[Source records]
········
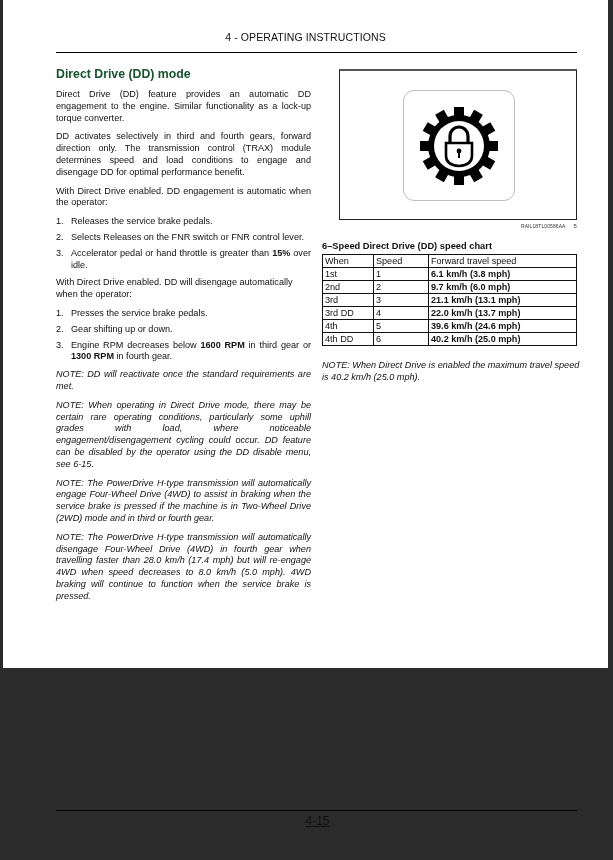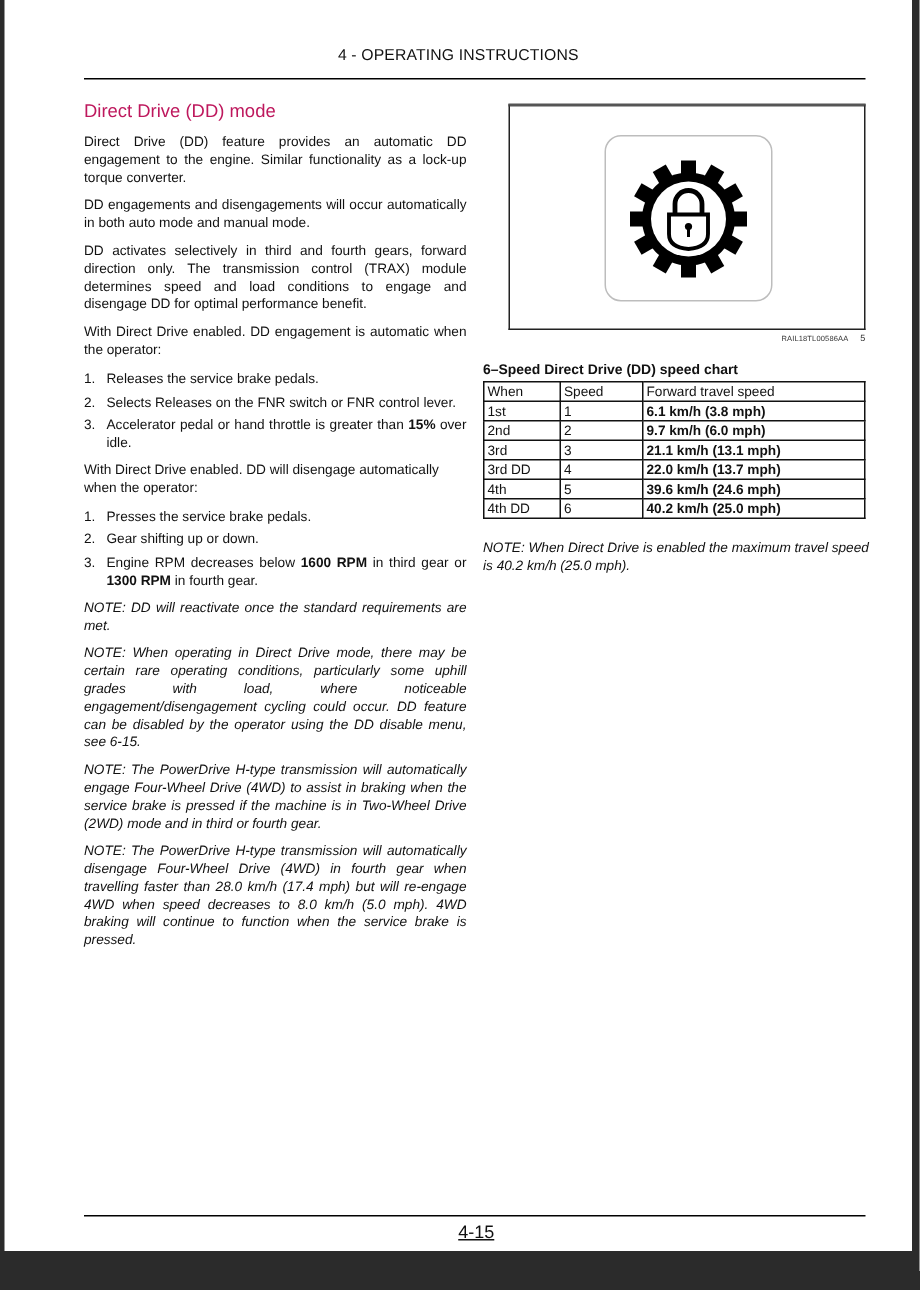--- a/index.html
+++ b/index.html
@@ -3,21 +3,21 @@
   <meta charset="utf-8">
   <style>
     html, body { margin: 0; padding: 0; }
     body {
       width: 613px; height: 860px; position: relative; overflow: hidden;
       background: #2b2b2b;
       font-family: "Liberation Sans", sans-serif;
       color: #111;
     }
     .page {
-      position: absolute; left: 3px; top: 0; width: 605px; height: 834px;
+      position: absolute; left: 3px; top: 0; width: 605px; height: 668px;
       background: #ffffff;
     }
     .running-head {
       position: absolute; left: 0; width: 100%; top: 31px;
       text-align: center; font-size: 10.5px; letter-spacing: 0.1px; color: #111;
     }
     .rule {
       position: absolute; left: 53px; width: 521px; height: 1px; background: #000;
     }
     .rule.top { top: 52px; height: 1.2px; }
@@ -25,21 +25,21 @@
     .folio {
       position: absolute; top: 814px; left: 12px; width: 100%; text-align: center;
       font-size: 12px; color: #111; text-decoration: underline;
     }
 
     .left-col {
       position: absolute; left: 53px; top: 66px; width: 255px;
       font-size: 9.1px; line-height: 11.8px; color: #111;
     }
     .left-col h2 {
-      font-size: 12.3px; font-weight: normal; margin: 0 0 7px 0; line-height: 16px; color: #be185d;
+      font-size: 12.3px; font-weight: bold; margin: 0 0 7px 0; line-height: 16px; color: #14532d;
     }
     .left-col p { margin: 0 0 7px 0; text-align: justify; }
     .left-col p.nojust { text-align: left; }
     .left-col ol { list-style: none; margin: 0 0 6px 0; padding: 0; }
     .left-col ol li { position: relative; padding-left: 15px; margin-bottom: 4px; text-align: justify; }
     .left-col ol li .num { position: absolute; left: 0; top: 0; }
     .left-col .note { font-style: italic; text-align: justify; margin: 0 0 7px 0; }
     b { font-weight: bold; }
 
     .figure-frame {
@@ -79,21 +79,20 @@
 </head>
 <body>
 
 <div class="page">
   <div class="running-head">4 - OPERATING INSTRUCTIONS</div>
   <div class="rule top"></div>
 
   <div class="left-col">
     <h2>Direct Drive (DD) mode</h2>
     <p>Direct Drive (DD) feature provides an automatic DD engagement to the engine. Similar functionality as a lock-up torque converter.</p>
-    <p>DD engagements and disengagements will occur automatically in both auto mode and manual mode.</p>
     <p>DD activates selectively in third and fourth gears, forward direction only. The transmission control (TRAX) module determines speed and load conditions to engage and disengage DD for optimal performance benefit.</p>
     <p>With Direct Drive enabled. DD engagement is automatic when the operator:</p>
     <ol>
       <li>
         <span class="num">1.</span>
         <span>Releases the service brake pedals.</span>
       </li>
       <li>
         <span class="num">2.</span>
         <span>Selects Releases on the FNR switch or FNR control lever.</span>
········
All lines in the records that contain "Drive" are to be copied and returned.

     <h2>Direct Drive (DD) mode</h2>
     <p>Direct Drive (DD) feature provides an automatic DD engagement to the engine. Similar functionality as a lock-up torque converter.</p>
     <p>With Direct Drive enabled. DD engagement is automatic when the operator:</p>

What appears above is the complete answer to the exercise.